What are the risks of API monetization?
There are relatively few risks to API monetization. Fears of technology theft can be addressed through proper copyrighting and a tightly written legal contract between a company and those that lease its APIs.
Working with the specialized external partner can help to address other potential risks: for instance, by taking steps to ensure that APIs are secure and cannot fall into the wrong hands. The same external partner should also be able to help with the wider technical and business aspects of monetizing APIs: for instance, designing a payment model that is robust enough to ensure maximum return on investment in a fast-moving digital environment.
What are the benefits of API monetization?
By monetizing APIs, organizations can turn a sunk-cost investment into a new revenue stream. It also allows to turn departments which have been cost centers, for instance, tech support or internal developer teams, into revenue generators.
Can API monetization help you leverage brand equity?
Banks often have centuries of brand equity and consumer trust as well as customer relationships stretching back decades. Entrants to the market, such as fintechs, have none of these things. They need a way to get in front of consumers and gain their trust. What better way, than being embedded in the experience of using the consumer's trusted bank app?
Can APIs improve the customer experience?
Beyond simply offering new services by integrating with partners, APIs can help make your organization more intelligent, allowing it to improve its customer experience. By integrating across value chains 'including owned and third-party touchpoints' and by enabling a much faster-pace of customer interaction, APIs allow to gather data on how customers prefer to interact and what products and services they like on the fullest possible range of channels and devices.
How can APIs help to break into new markets?
Some of the most lucrative markets in financial services are in rapidly developing middle-income countries, where there are still large pools of as-yet unbanked but increasingly prosperous consumers. Often these consumers don't have PCs, the normal way for them to access digital services is through mobile apps.
To reach these customers, financial services organizations need to be able to offer them a meaningful mobile experience in their local language. Ideally, products and services should be on offer via platforms people already know and trust.
Building such a platform that meets all these criteria would be prohibitively expensive. Using open APIs can accelerate the development, and cut the costs, on any owned platform for these markets. At the same time, it enables to easily and economically integrate with local partners, without language barriers.

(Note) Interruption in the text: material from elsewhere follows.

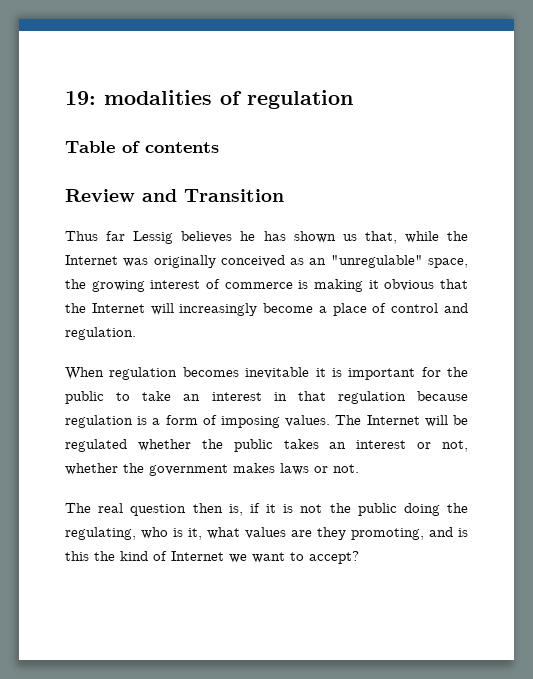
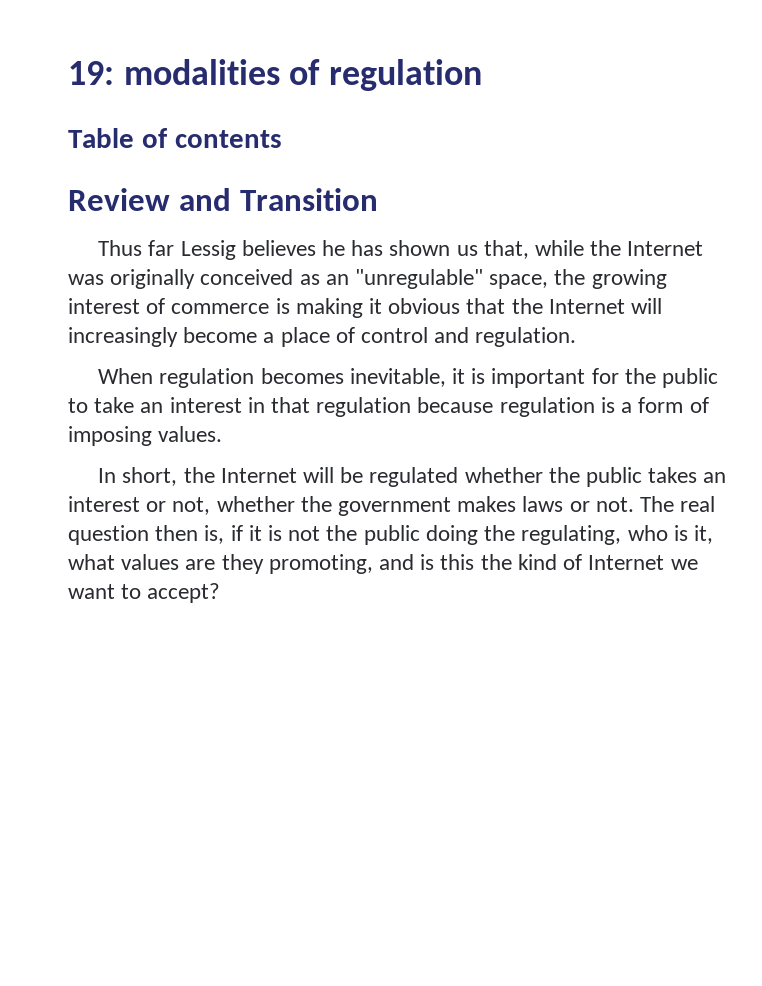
- When regulation becomes inevitable it is important for the public to take an interest in that regulation because regulation is a form of imposing values. The Internet will be regulated whether the public takes an interest or not, whether the government makes laws or not.
- The real question then is, if it is not the public doing the regulating, who is it, what values are they promoting, and is this the kind of Internet we want to accept?
+ When regulation becomes inevitable, it is important for the public to take an interest in that regulation because regulation is a form of imposing values.
+ In short, the Internet will be regulated whether the public takes an interest or not, whether the government makes laws or not. The real question then is, if it is not the public doing the regulating, who is it, what values are they promoting, and is this the kind of Internet we want to accept?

What revenue models are associated with API monetization?
There are several potential revenue models associated with API monetization in banking. The most common are:
- Licensing fees: organizations can license APIs for an annual fee, based on expected transaction volumes or other relevant variables
- Revenue sharing: organizations can simply share some of the relevant revenue stream with their partners either the fintechs that offer services or the companies that pay to use APIs
- Transaction fees: organization gets paid a fee for every transaction completed using its API by its partners and institutional customers
- API call fees: rather than paying per end-user transactions, organizations using third party APIs can pay for each time they call upon it (which may be more than once per transaction)
There is also an opportunity to generate extra revenue by providing integration, technical and business support for companies licensing third-party APIs.